今日は、DV(ドメスティックバイオレンス)の被害者が採りうる防御手段の一つである、保護命令の申立てについて説明したいと思います。

 ここでいう保護命令の申立てとは、配偶者からの暴力の防止及び被害者の保護に関する法律(以下、「DV法」という。)に規定されている、DV加害者からの被害に対する身体への暴力を防ぐため,裁判所が加害者に対し、被害者に近寄らないよう命じる決定を求める手続です。

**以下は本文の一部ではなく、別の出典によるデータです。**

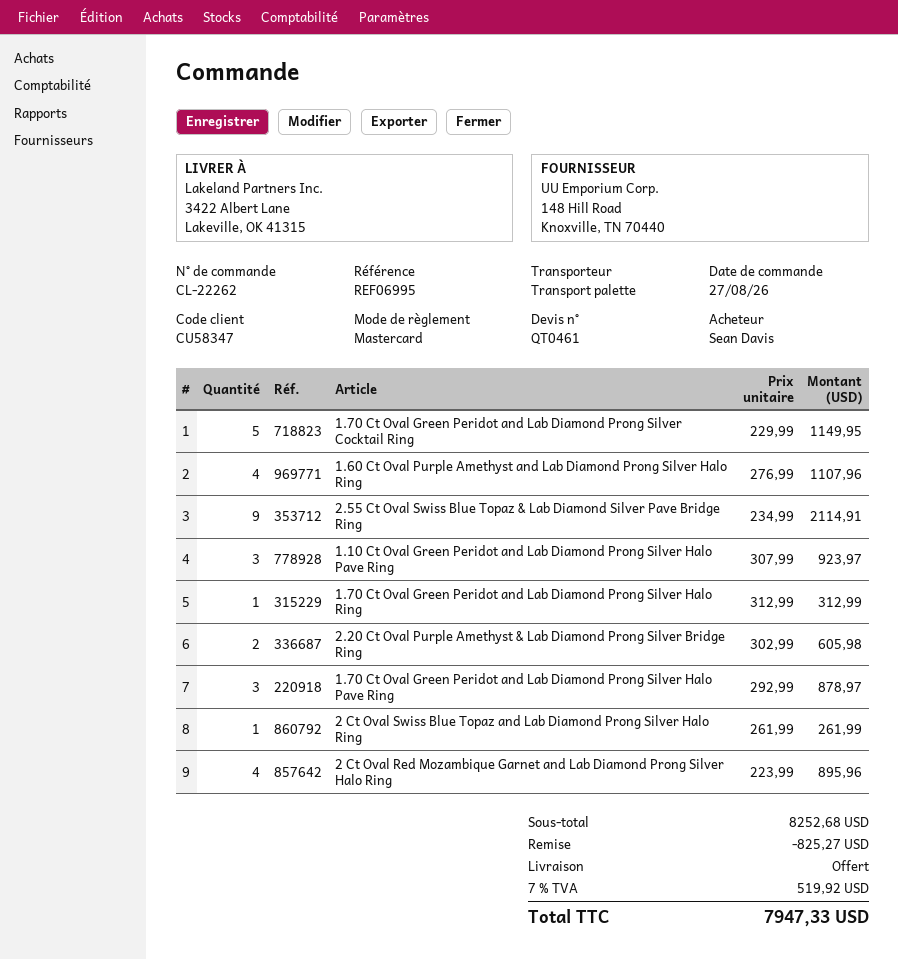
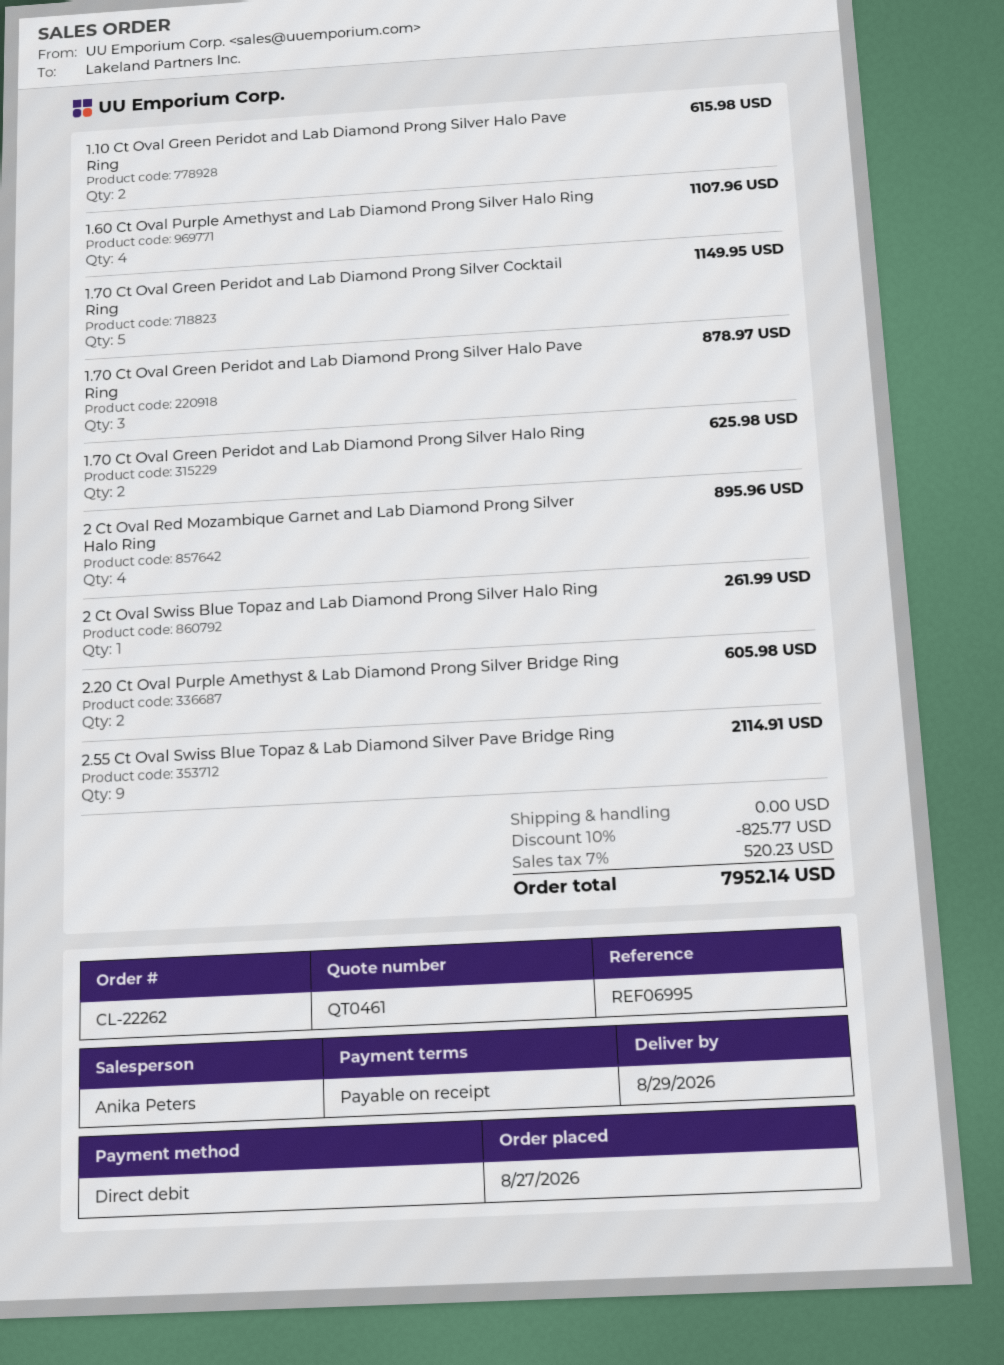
payment method: Mastercard -> direct debit
1.10 Ct Oval Green Peridot and Lab Diamond Prong Silver Halo Pave Ring: 3 for 923.97 -> 2 for 615.98
1.70 Ct Oval Green Peridot and Lab Diamond Prong Silver Halo Ring: 1 for 312.99 -> 2 for 625.98
discount: 825.27 -> 825.77
tax: 7% = 519.92 -> 7% = 520.23
total: 7947.33 -> 7952.14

 夫婦の一方が他方配偶者からの暴力を理由に離婚を求めているケースが多くあります。その中には、離婚の調停や訴訟の手続きを先に進めるよりも、まずは暴力から身を守るための手段を採るべきと判断されるケースも少なくありません。

 この場合、相手方のわからない場所に引っ越したり、シェルターに入ったりすることで、他方配偶者と接触を避けるという事実上の手段も有効です。

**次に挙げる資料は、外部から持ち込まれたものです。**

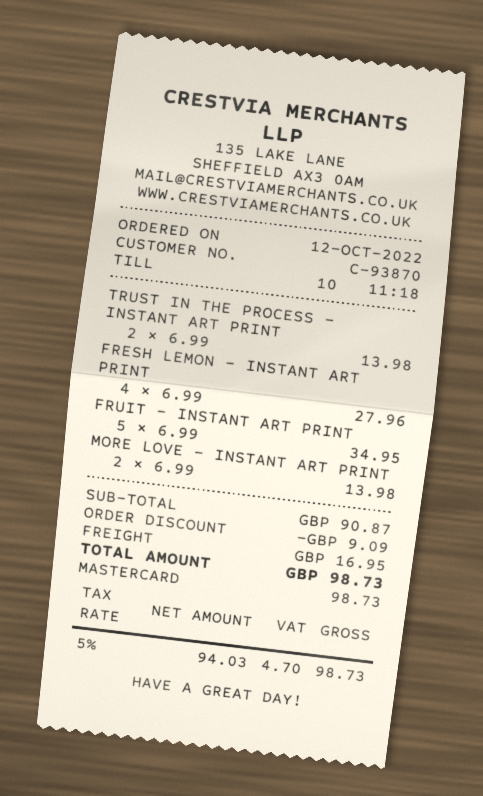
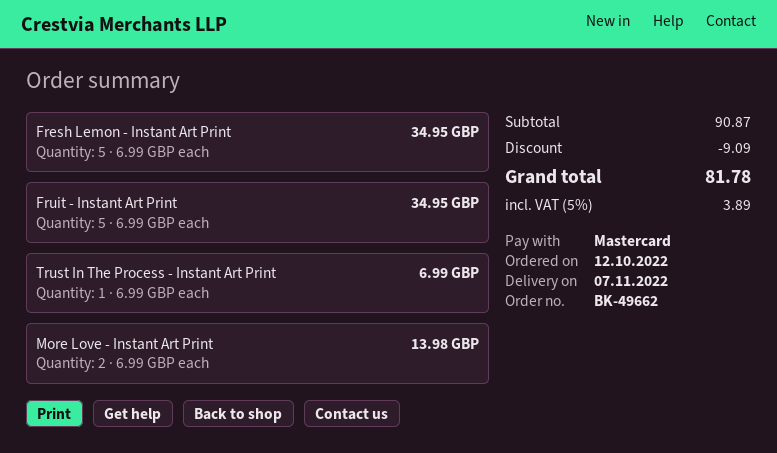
TRUST IN THE PROCESS - INSTANT ART PRINT: 2 x 6.99 = 13.98 -> 1 x 6.99 = 6.99
FRESH LEMON - INSTANT ART PRINT: 4 x 6.99 = 27.96 -> 5 x 6.99 = 34.95
shipping: 16.95 -> none
tax: 5% = 4.70 -> 5% = 3.89
total: 98.73 -> 81.78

 ただし、シェルターに入っても、他方配偶者に自己の職場を知られており、結局他方配偶者からの接触を完全には防げない場合等もあります。あるいは、シェルターに入ったりして住居を移すことは避けたいと希望される方もいるかもしれません。

 こういう場合には、保護命令を申立て、申立人本人やその子、及び親族への接近禁止命令等を裁判所から相手方に対して発令してもらうことが有効です。

 この命令に違反して接近等をすれば、一年以下の懲役又は百万円以下の罰金という刑罰が科されます。

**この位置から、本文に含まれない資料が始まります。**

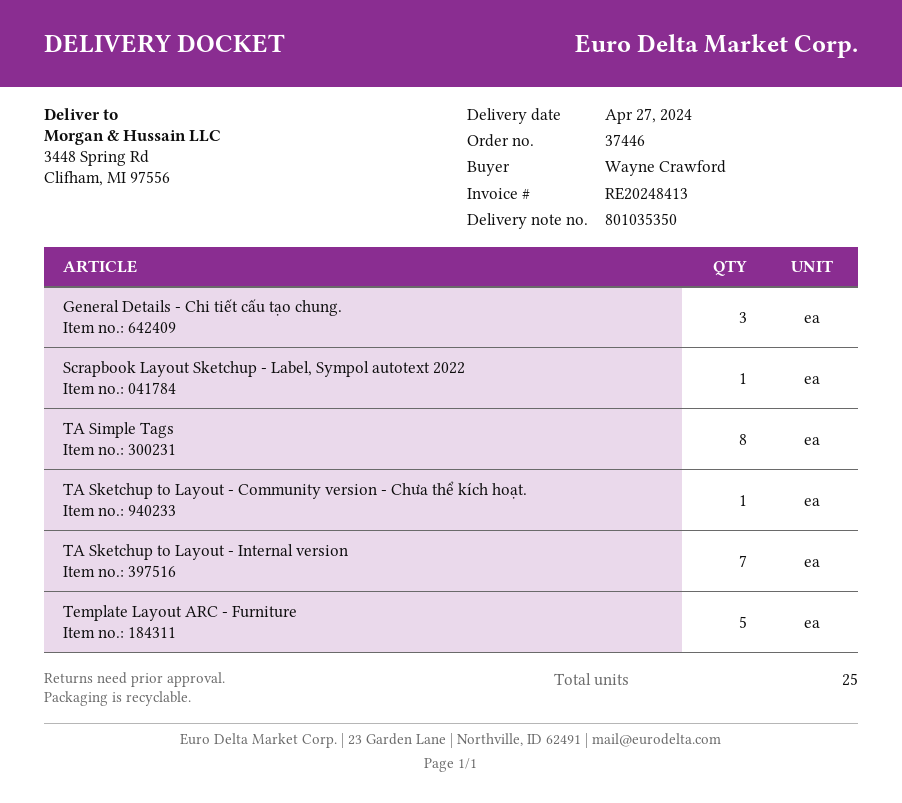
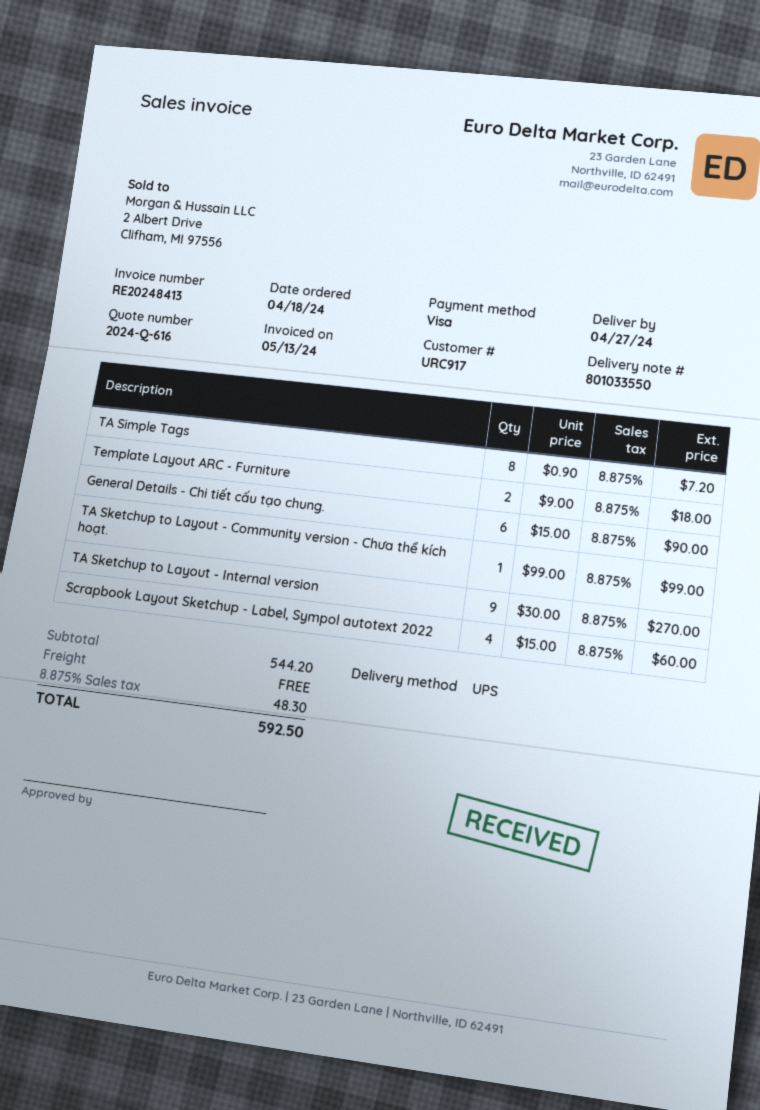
delivery note number: 801035350 -> 801033550
General Details - Chi tiết cấu tạo chung.: 3 -> 6
Scrapbook Layout Sketchup - Label, Sympol autotext 2022: 1 -> 4
TA Sketchup to Layout - Internal version: 7 -> 9
Template Layout ARC - Furniture: 5 -> 2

 保護命令に必要な要件としては、簡単に表現すると、婚姻中に暴力・脅迫があって、今後、身体に対する暴力により生命又は身体に重大な被害を受ける恐れが大きいこと、です。

 しかし、この要件の証明責任は申立人側が負っています。証明できているか否か不安になりながらご自分で手続を全て遂行するのは大きな負担です。
 そのため、保護命令の申立てを弁護士に依頼するケースが非常に多いです。

 弁護士に依頼する意味としてはもう一つあります。保護命令の申立てが裁判所に受理されると、すぐに裁判所は申立人と面接を行います。当該面接後一週間後位に、相手方の審尋期日(事情を尋ねる機会)があります。ここで相手方に暴力等の事実の確認をします。しかし、やすやすと相手方が暴力の事実を認めるとは限らず、否認する人もいます。弁護士は、申立代理人として、審尋期日に出頭し、暴力を否認するような相手方に対して、反対尋問のようなことをして、真実の立証に寄与します。

 DVの被害に遭われている方は、すぐに弁護士に相談されることをお勧め致します。